■ Goal of the exercise ■
The expected output is exactly the lines below, starting at the line with "- This allows" and ending at the line with "and changes to the two main context objects.", both included; no other line belongs in it.

■ Given data ■
_ _ _ _ _ _ _

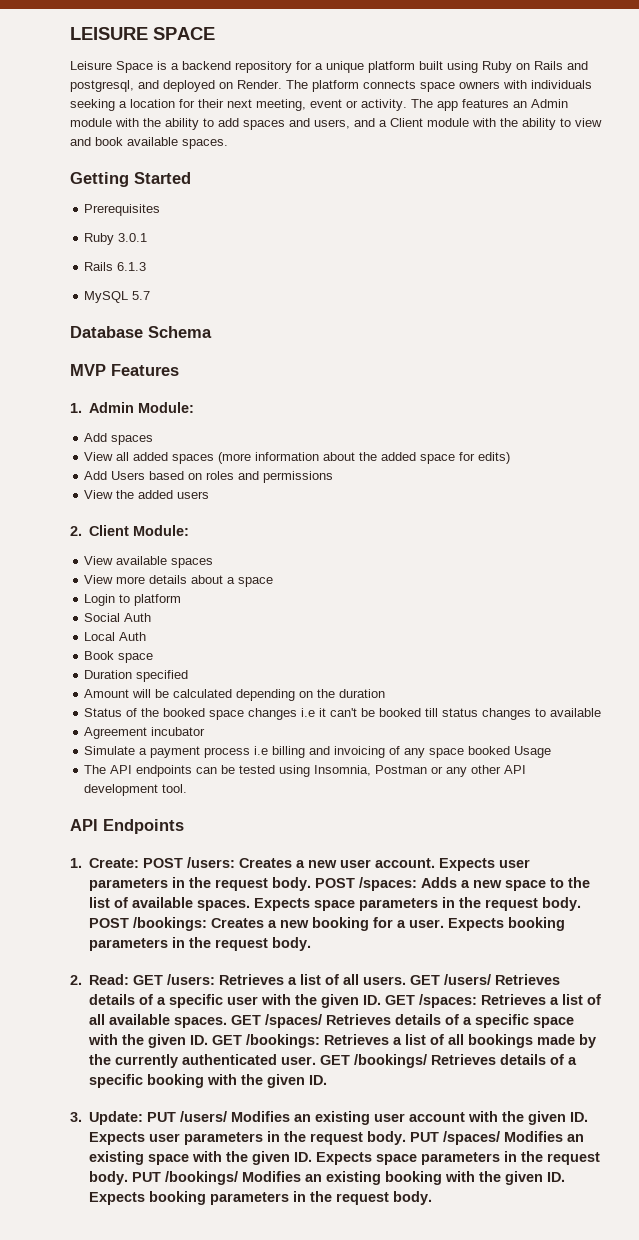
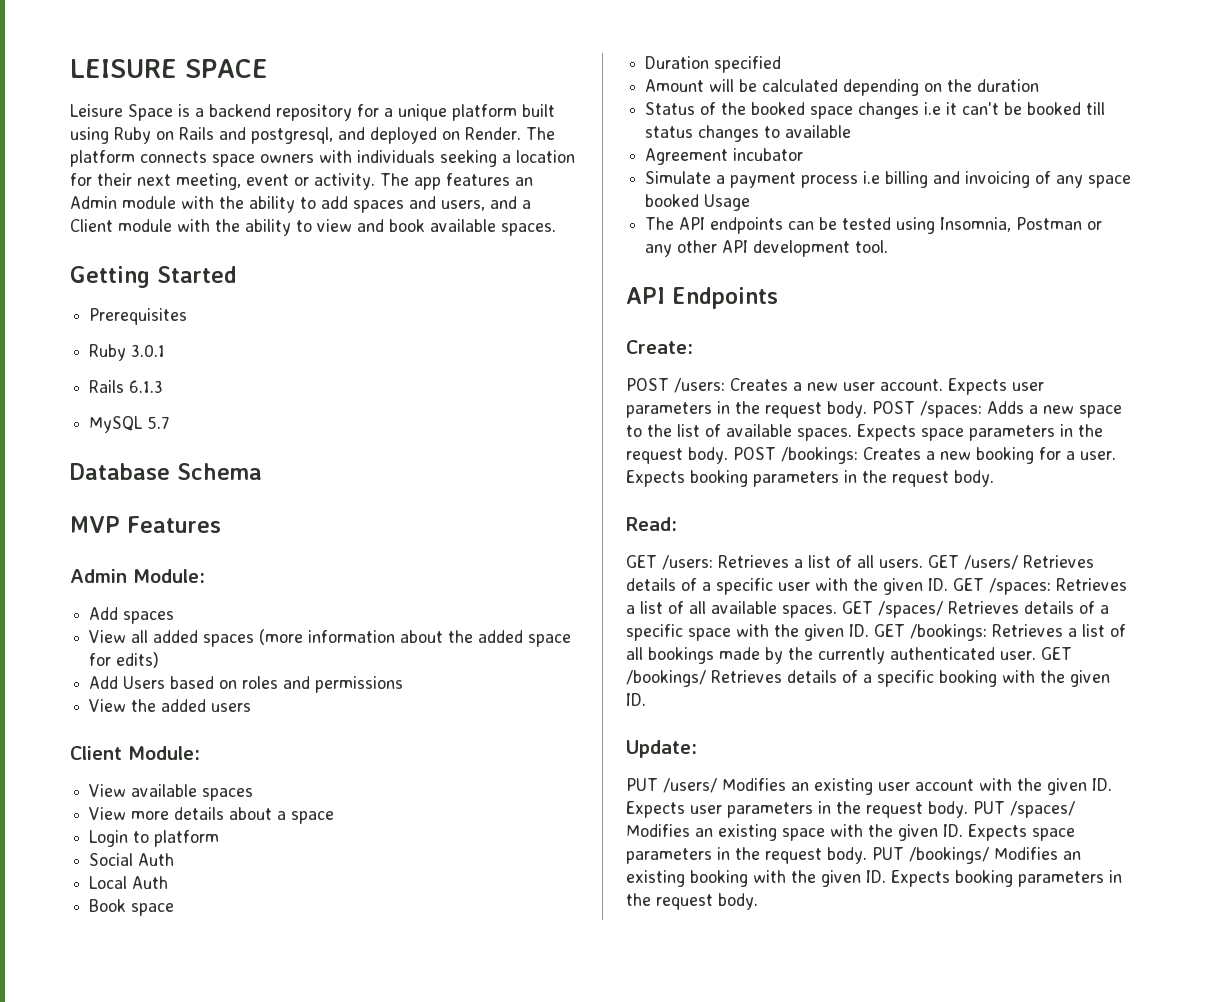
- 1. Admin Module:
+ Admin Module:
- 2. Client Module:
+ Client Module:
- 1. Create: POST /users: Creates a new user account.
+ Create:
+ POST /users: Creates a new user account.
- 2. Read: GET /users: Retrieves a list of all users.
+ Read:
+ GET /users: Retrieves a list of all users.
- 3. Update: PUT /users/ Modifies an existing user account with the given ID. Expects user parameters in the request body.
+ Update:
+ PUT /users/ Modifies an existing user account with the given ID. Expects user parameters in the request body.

_ _ _ _ _ _ _

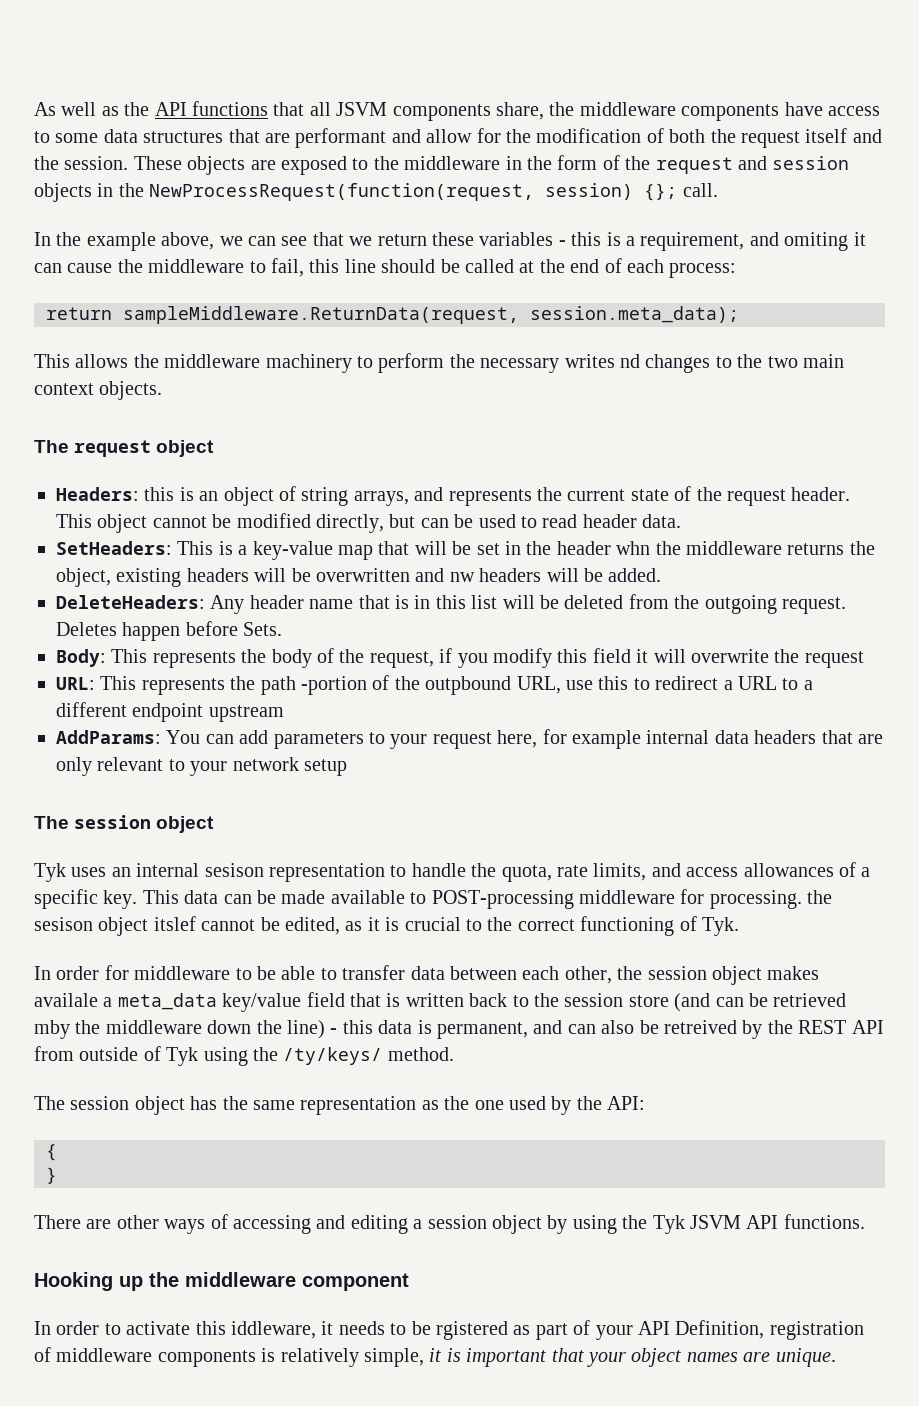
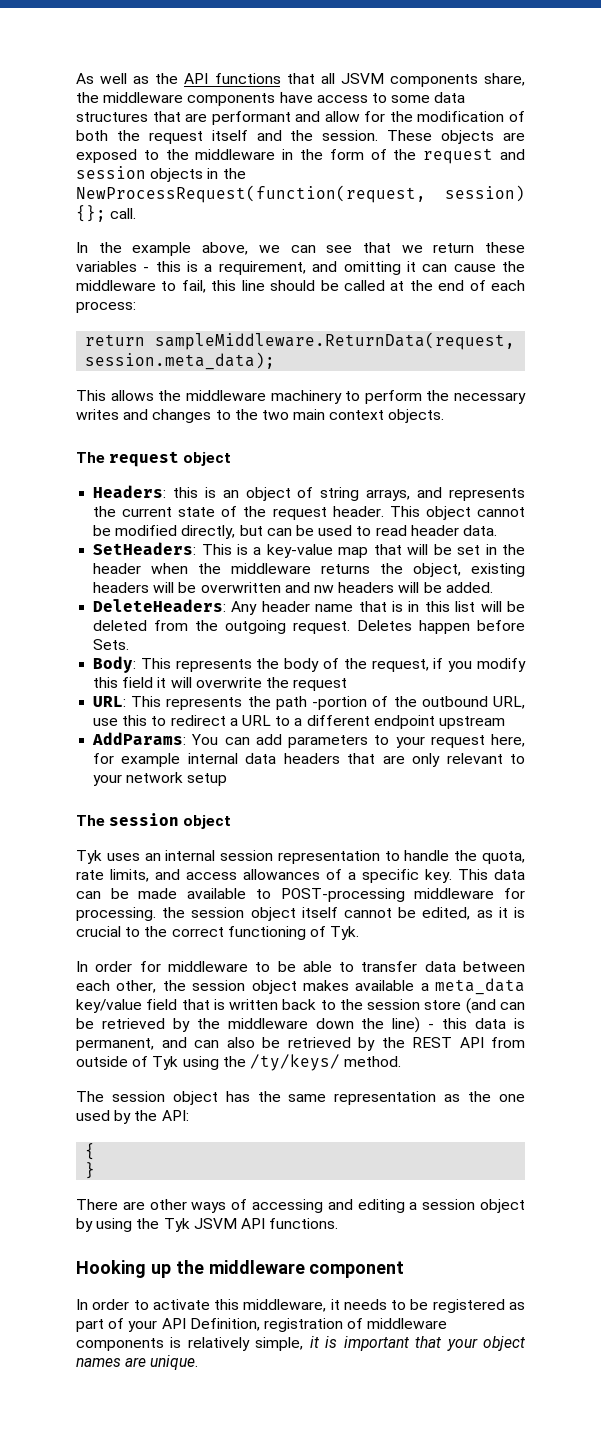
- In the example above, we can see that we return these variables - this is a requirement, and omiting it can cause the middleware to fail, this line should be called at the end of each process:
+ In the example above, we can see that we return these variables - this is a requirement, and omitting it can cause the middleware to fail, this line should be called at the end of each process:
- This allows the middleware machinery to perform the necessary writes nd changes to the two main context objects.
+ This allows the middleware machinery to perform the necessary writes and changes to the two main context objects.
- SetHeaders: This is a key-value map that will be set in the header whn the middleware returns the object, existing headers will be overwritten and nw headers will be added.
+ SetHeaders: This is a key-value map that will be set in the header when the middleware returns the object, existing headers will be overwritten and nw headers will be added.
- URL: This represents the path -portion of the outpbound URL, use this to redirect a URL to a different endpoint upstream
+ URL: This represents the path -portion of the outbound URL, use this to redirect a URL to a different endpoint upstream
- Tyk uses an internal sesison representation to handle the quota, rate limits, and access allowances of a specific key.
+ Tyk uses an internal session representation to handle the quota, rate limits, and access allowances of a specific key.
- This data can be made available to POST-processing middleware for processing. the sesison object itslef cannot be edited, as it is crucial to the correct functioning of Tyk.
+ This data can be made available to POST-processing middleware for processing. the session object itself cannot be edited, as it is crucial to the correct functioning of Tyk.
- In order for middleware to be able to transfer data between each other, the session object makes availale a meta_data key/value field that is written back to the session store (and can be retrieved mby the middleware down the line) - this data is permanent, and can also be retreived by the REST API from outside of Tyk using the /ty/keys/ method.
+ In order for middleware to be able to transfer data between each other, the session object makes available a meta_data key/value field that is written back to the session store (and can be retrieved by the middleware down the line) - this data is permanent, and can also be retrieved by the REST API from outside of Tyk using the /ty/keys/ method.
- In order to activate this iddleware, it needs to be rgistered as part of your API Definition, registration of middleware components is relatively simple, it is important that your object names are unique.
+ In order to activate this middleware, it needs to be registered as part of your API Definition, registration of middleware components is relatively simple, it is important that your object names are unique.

_ _ _ _ _ _ _

■ Solution for this exercise ■
- This allows the middleware machinery to perform the necessary writes nd changes to the two main context objects.
+ This allows the middleware machinery to perform the necessary writes and changes to the two main context objects.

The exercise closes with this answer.